+++ SUPPLIED RECORDS

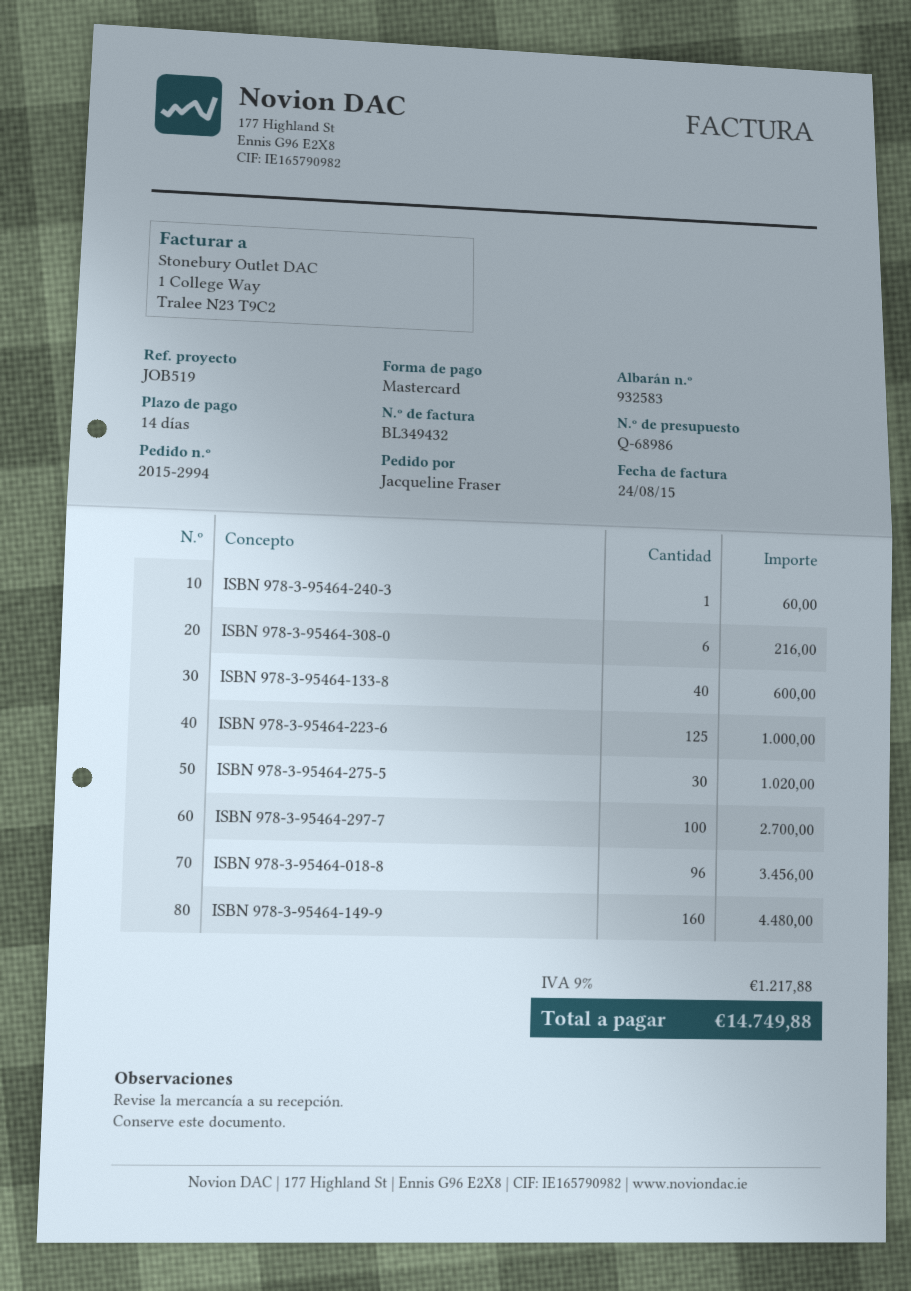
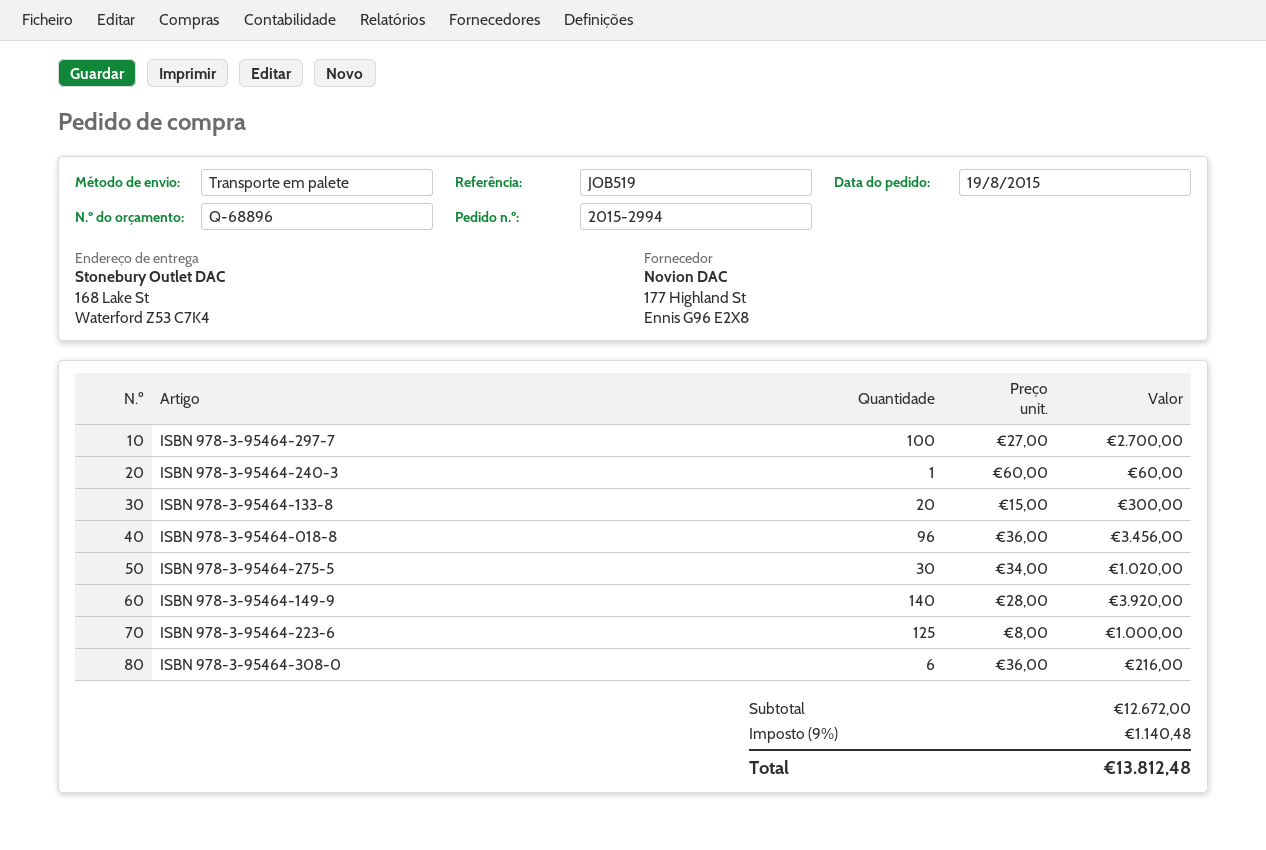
quote number: Q-68986 -> Q-68896
ISBN 978-3-95464-133-8: 40 for 600.00 -> 20 for 300.00
ISBN 978-3-95464-149-9: 160 for 4480.00 -> 140 for 3920.00
tax: 9% = 1217.88 -> 9% = 1140.48
total: 14749.88 -> 13812.48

++++++

> **THE TASK**
Copy out each line of the records where the word "ISBN" appears.

> **RESULT OF THE EXERCISE**
ISBN 978-3-95464-133-8: 40 for 600.00 -> 20 for 300.00
ISBN 978-3-95464-149-9: 160 for 4480.00 -> 140 for 3920.00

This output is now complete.